Print every entry again exactly, with no pictures.

(Change detection outputs)
+===+
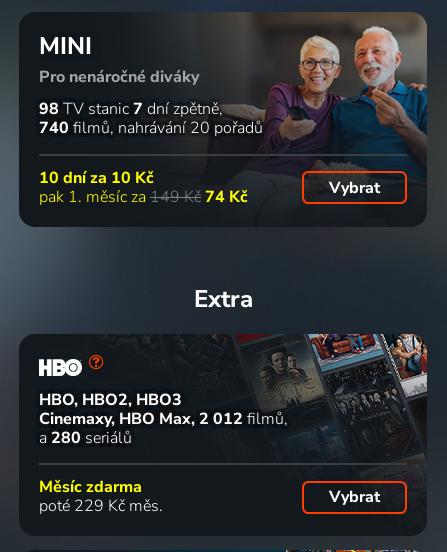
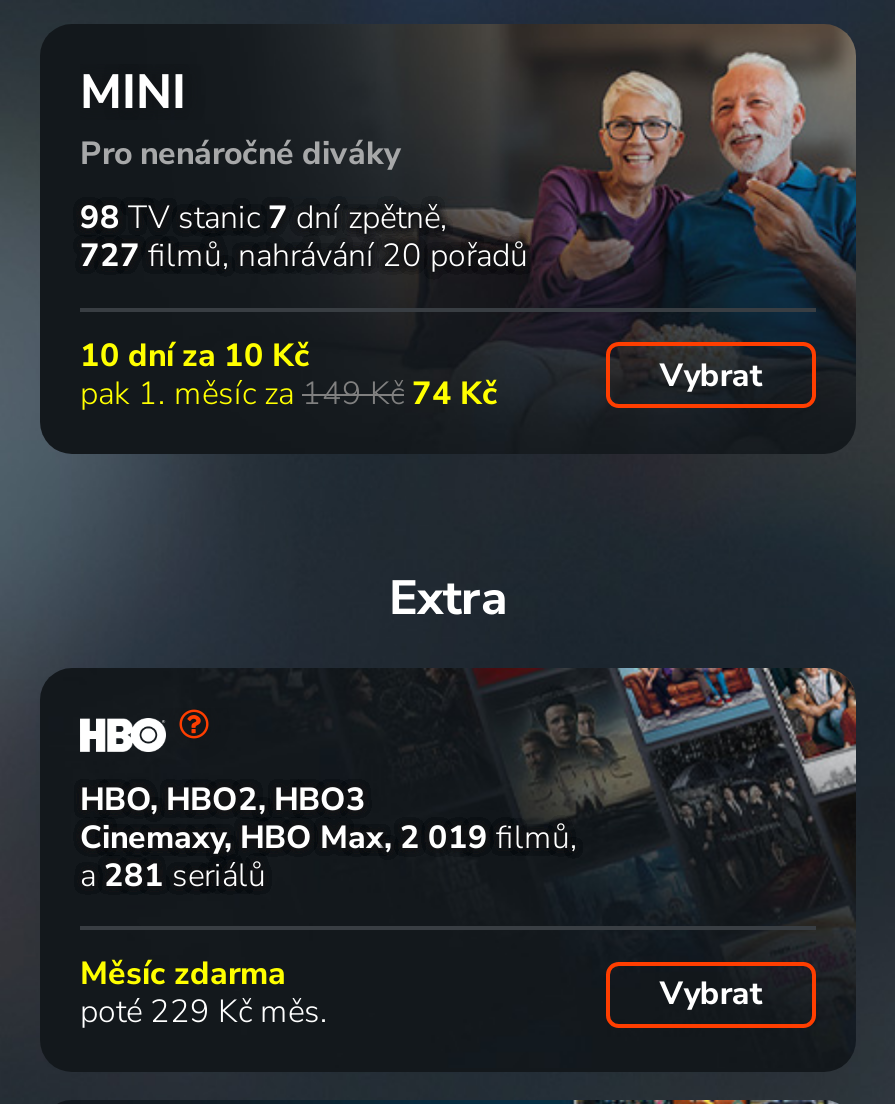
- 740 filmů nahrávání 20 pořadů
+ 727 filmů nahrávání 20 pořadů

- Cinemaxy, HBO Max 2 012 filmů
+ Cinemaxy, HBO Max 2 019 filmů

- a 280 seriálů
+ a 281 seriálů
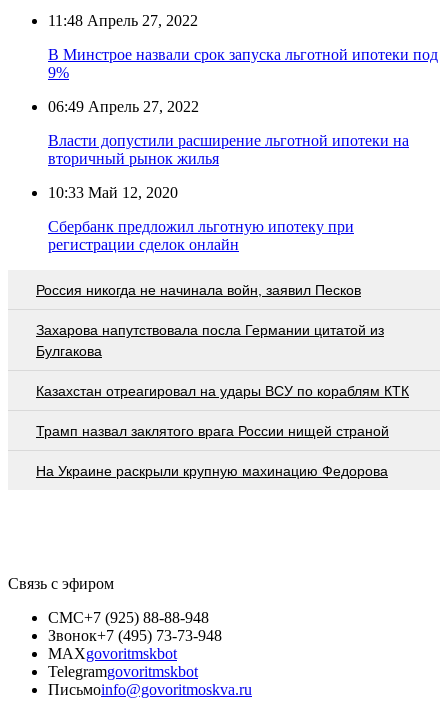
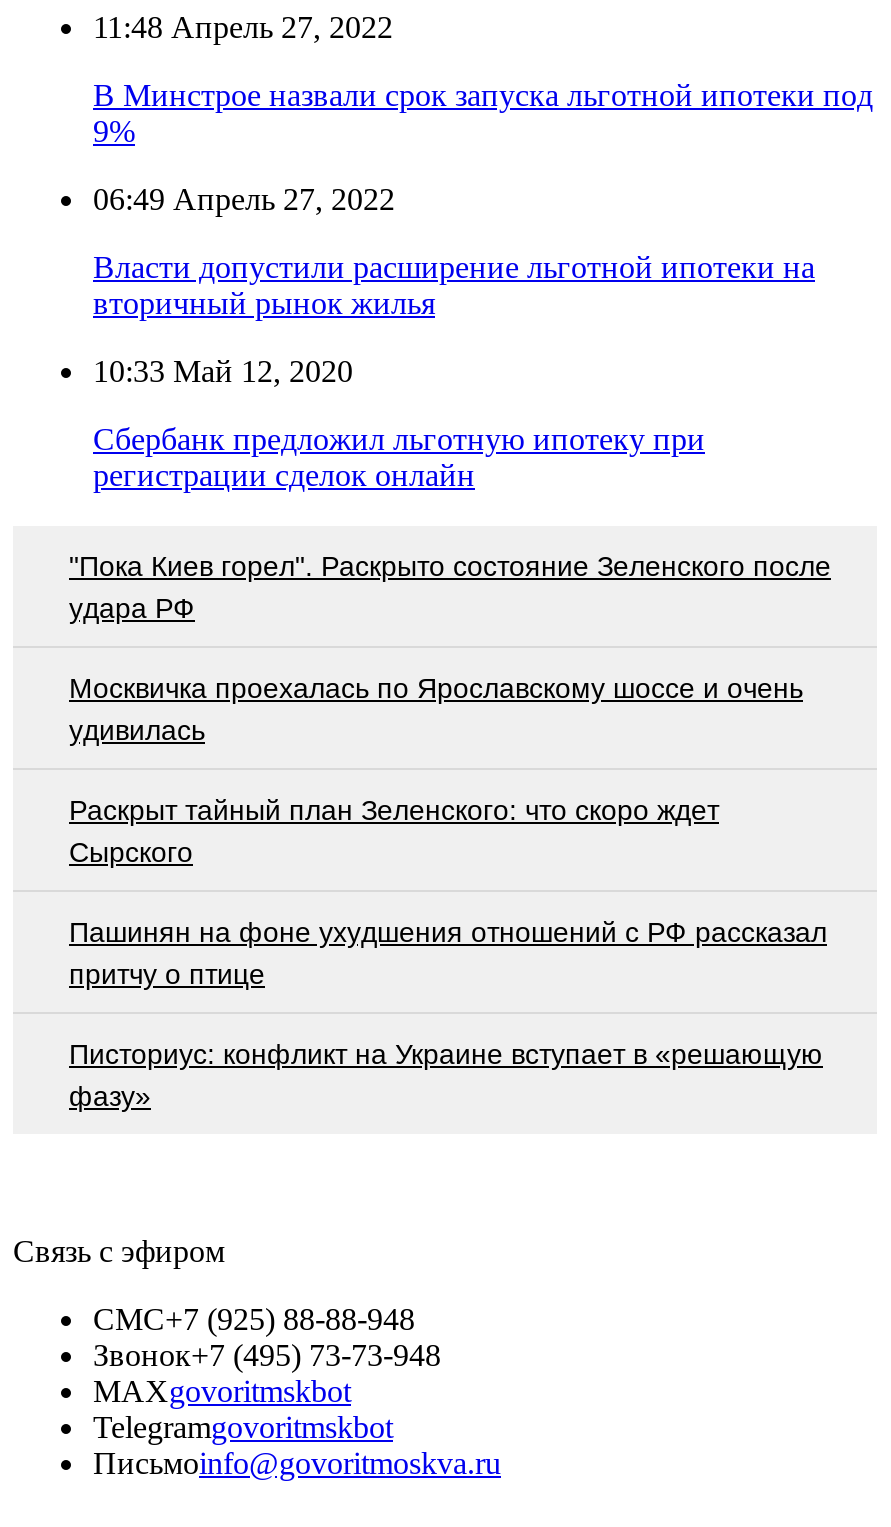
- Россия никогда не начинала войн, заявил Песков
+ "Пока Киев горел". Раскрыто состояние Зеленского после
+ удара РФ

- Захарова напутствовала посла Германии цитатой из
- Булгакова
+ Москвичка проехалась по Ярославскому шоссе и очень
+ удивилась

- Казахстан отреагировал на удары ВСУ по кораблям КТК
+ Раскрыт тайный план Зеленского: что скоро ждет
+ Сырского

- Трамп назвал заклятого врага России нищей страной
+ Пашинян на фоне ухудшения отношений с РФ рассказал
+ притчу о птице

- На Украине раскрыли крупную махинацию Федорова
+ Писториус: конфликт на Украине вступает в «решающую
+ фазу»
+===+
■ **Expected answer**
- 740 filmů nahrávání 20 pořadů
+ 727 filmů nahrávání 20 pořadů

- Cinemaxy, HBO Max 2 012 filmů
+ Cinemaxy, HBO Max 2 019 filmů

- a 280 seriálů
+ a 281 seriálů
- Россия никогда не начинала войн, заявил Песков
+ "Пока Киев горел". Раскрыто состояние Зеленского после
+ удара РФ

- Захарова напутствовала посла Германии цитатой из
- Булгакова
+ Москвичка проехалась по Ярославскому шоссе и очень
+ удивилась

- Казахстан отреагировал на удары ВСУ по кораблям КТК
+ Раскрыт тайный план Зеленского: что скоро ждет
+ Сырского

- Трамп назвал заклятого врага России нищей страной
+ Пашинян на фоне ухудшения отношений с РФ рассказал
+ притчу о птице

- На Украине раскрыли крупную махинацию Федорова
+ Писториус: конфликт на Украине вступает в «решающую
+ фазу»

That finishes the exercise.